Here people could be a part of God's creative purposes. It is the emphasis on the idea that sexuality should be part of a lasting stable relationship that is a genuine Israelite insight. The Israelites would certainly not have conceived that there could be any stable relationship other than that of heterosexual marriage. …
Sacred prostitution was not restricted to Palestine. It had spread widely in the Greek and Roman worlds. The Temple of Aphrodite, goddess of love and beauty, in Corinth, was actually the centre for the worship of Astarte or Ishtar.

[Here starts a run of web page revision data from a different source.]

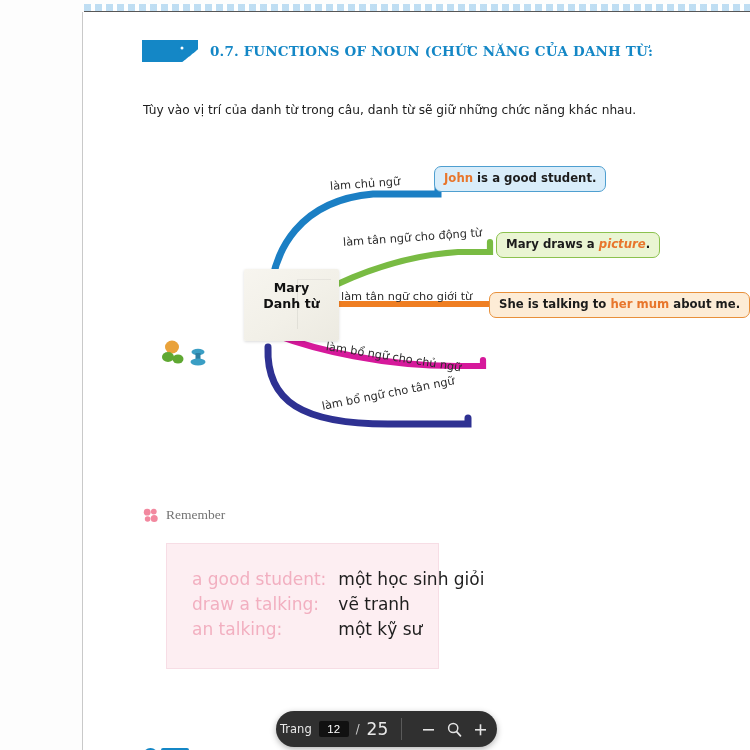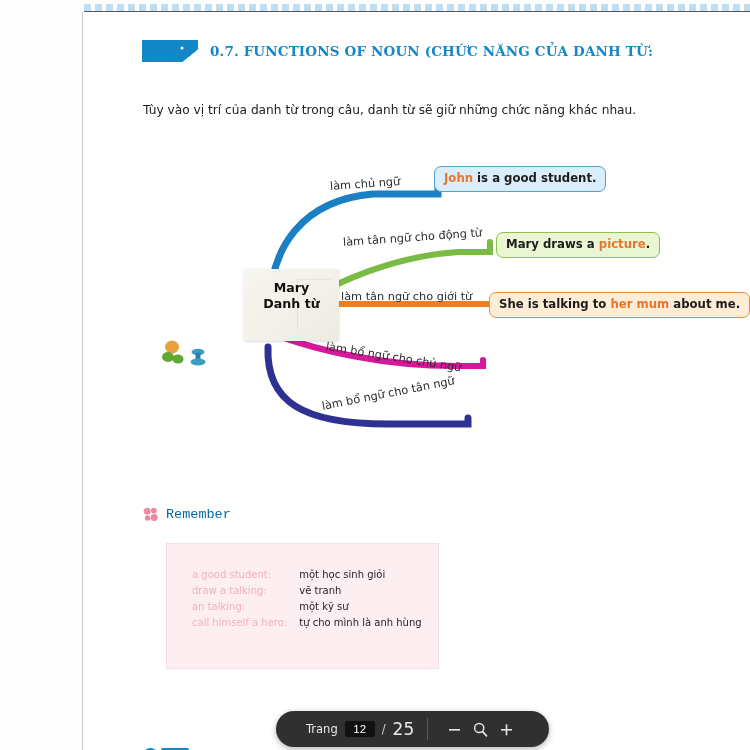"picture" span.hl { font-style: none -> italic }
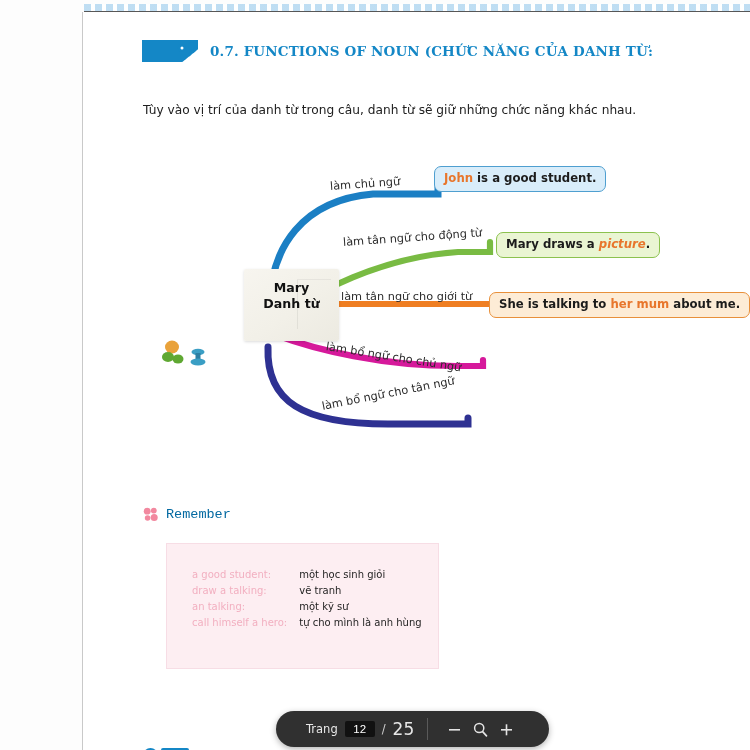"Remember" .remember-label { color: #0369a1 -> #737373; font-family: Liberation Mono, monospace -> Liberation Serif, serif }
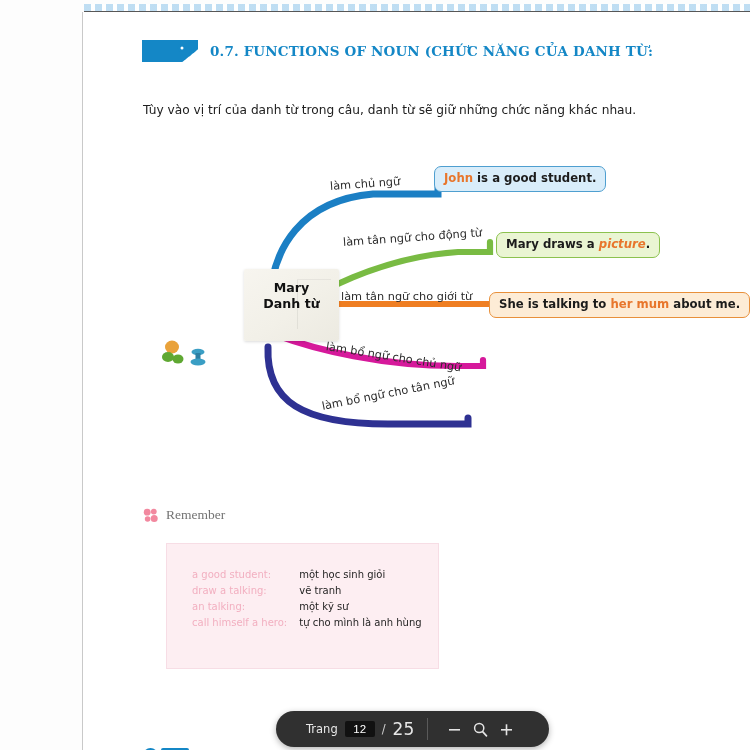"a good student:" .rem-table td { font-size: 10px -> 17px }
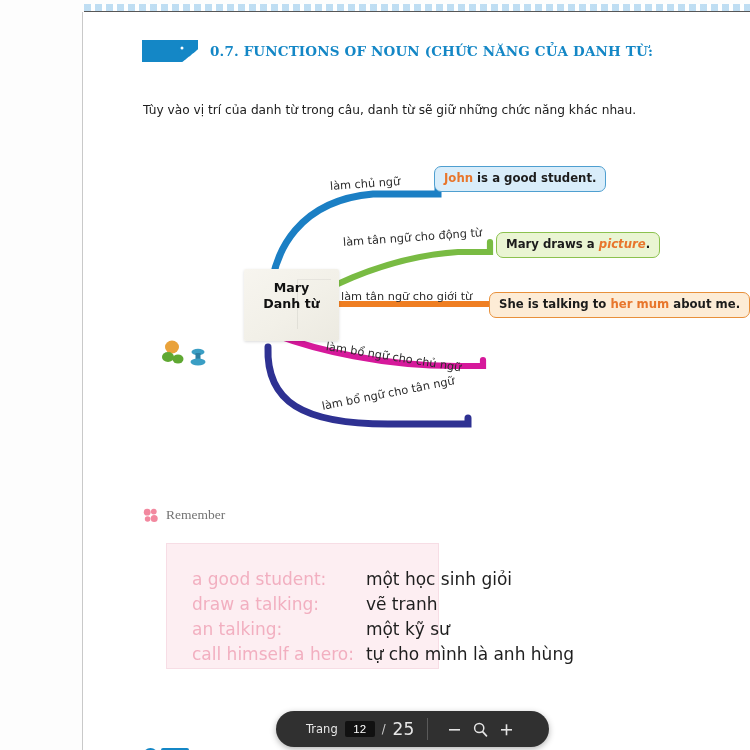"call himself a hero:" tr { html: <tr> <td>call himself a hero:</td> <td>tự cho mình là anh hùng</td> </tr> -> none }
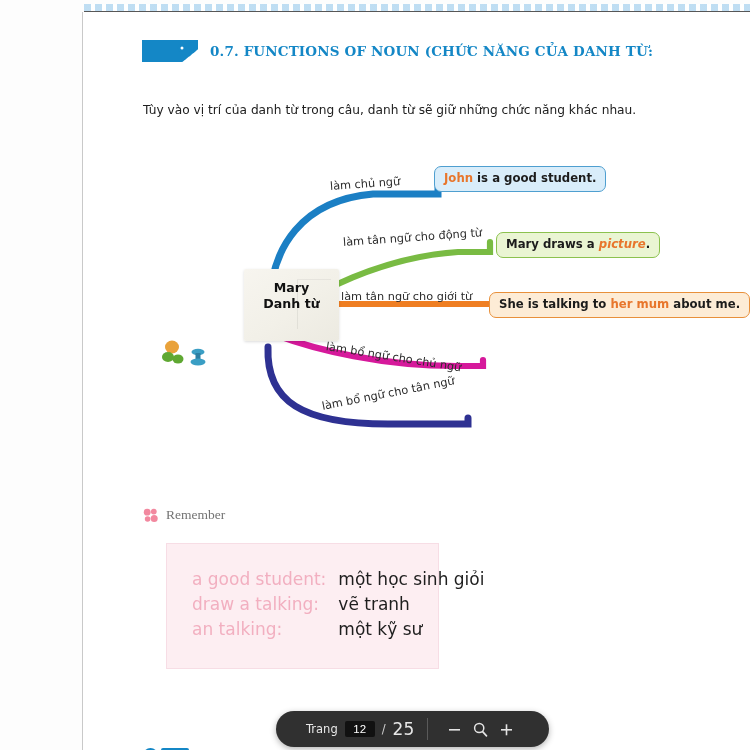"Trang" .toolbar { padding: 0 30px -> 0 4px }
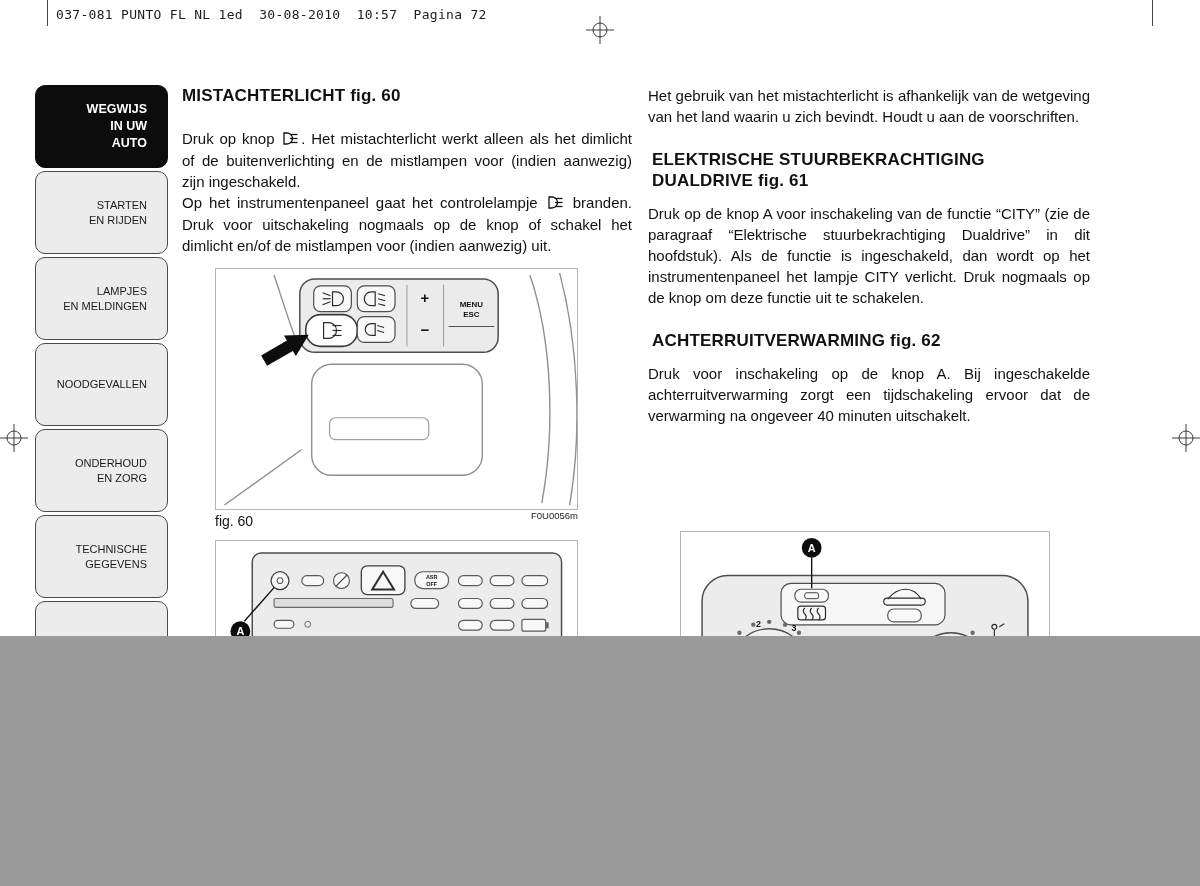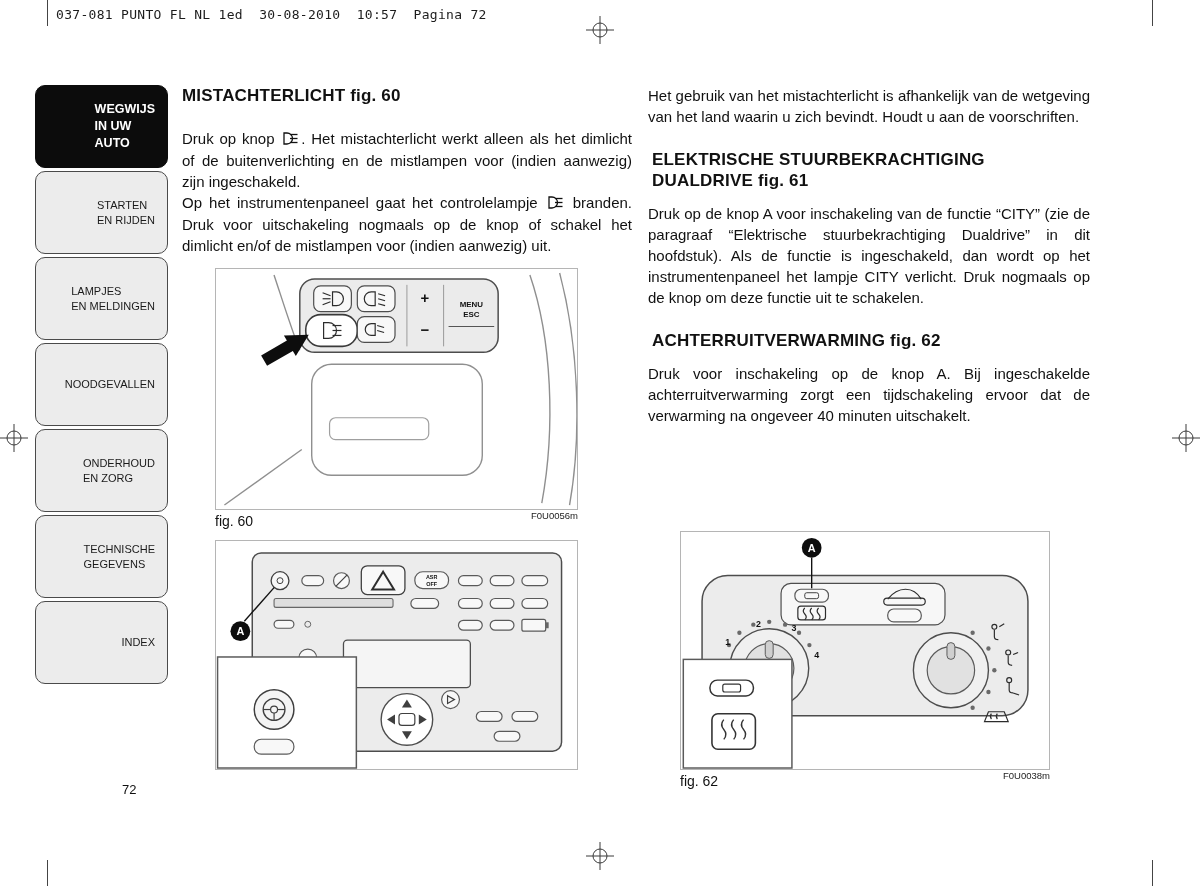"037-081 PUNTO FL NL 1ed" .sheet { height: 886px -> 636px }
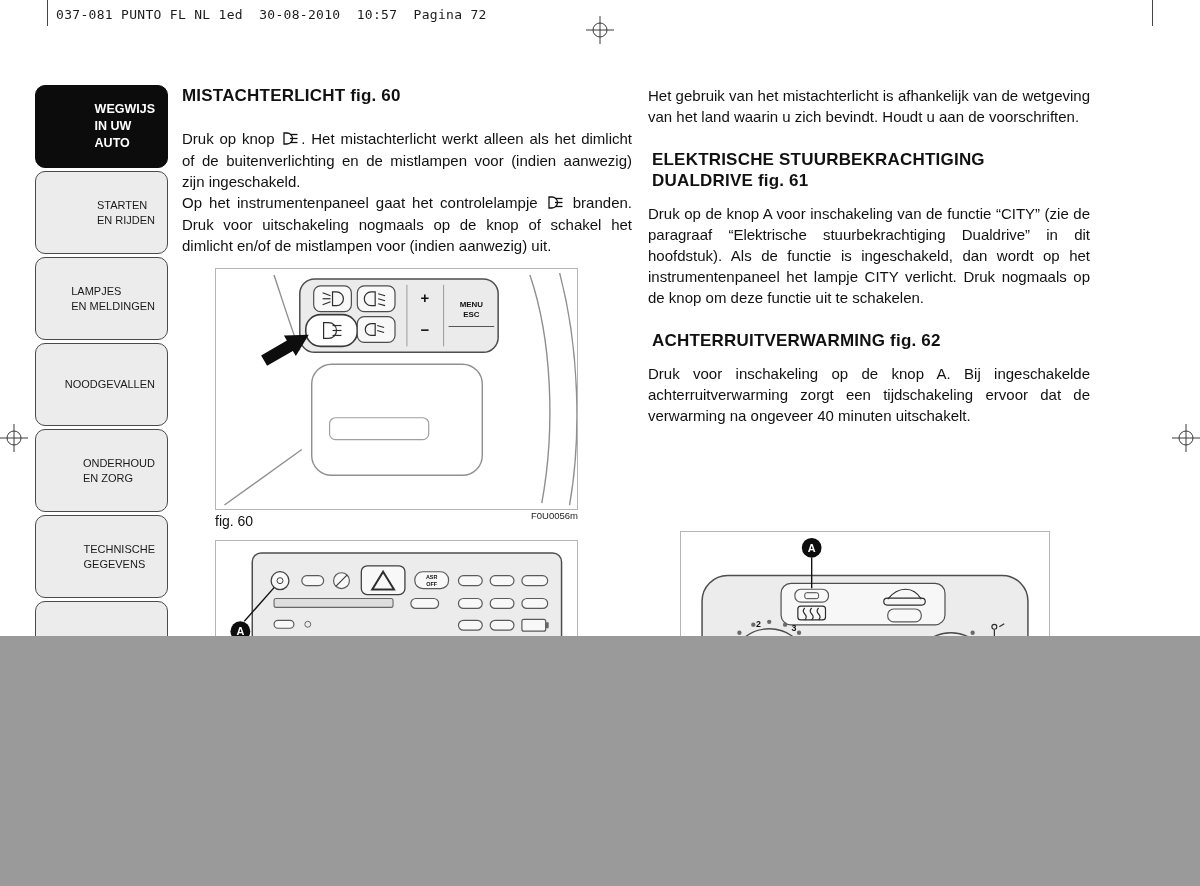"WEGWIJS" .tab { padding-right: 12px -> 20px; text-align: left -> right }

Strabo, writing in the 1st century AD says that at one time there were a thousand prostitutes working at this shrine. It may be that this was in Paul's mind when he wrote Roman's 1:26 and Corinthians 6:9-10. Prostitution was roundly condemned by biblical writers who deplored the debasing of the pure religion of Israel with pagan rites. Rites which God hated and were, according to biblical writers, the reason why he had taken the land of Palestine away from its original inhabitants and given it to Israel. (Leviticus 18:25-26)
Homosexual behaviour was strongly associated in Jewish moral thinking with the idolatry of pagan shrines and therefore was condemned all the more strongly. There was very strong pressure on all people to get married so any homosexual behaviour would also be seen as adulterous and a danger to the married state and the future stability of the community.”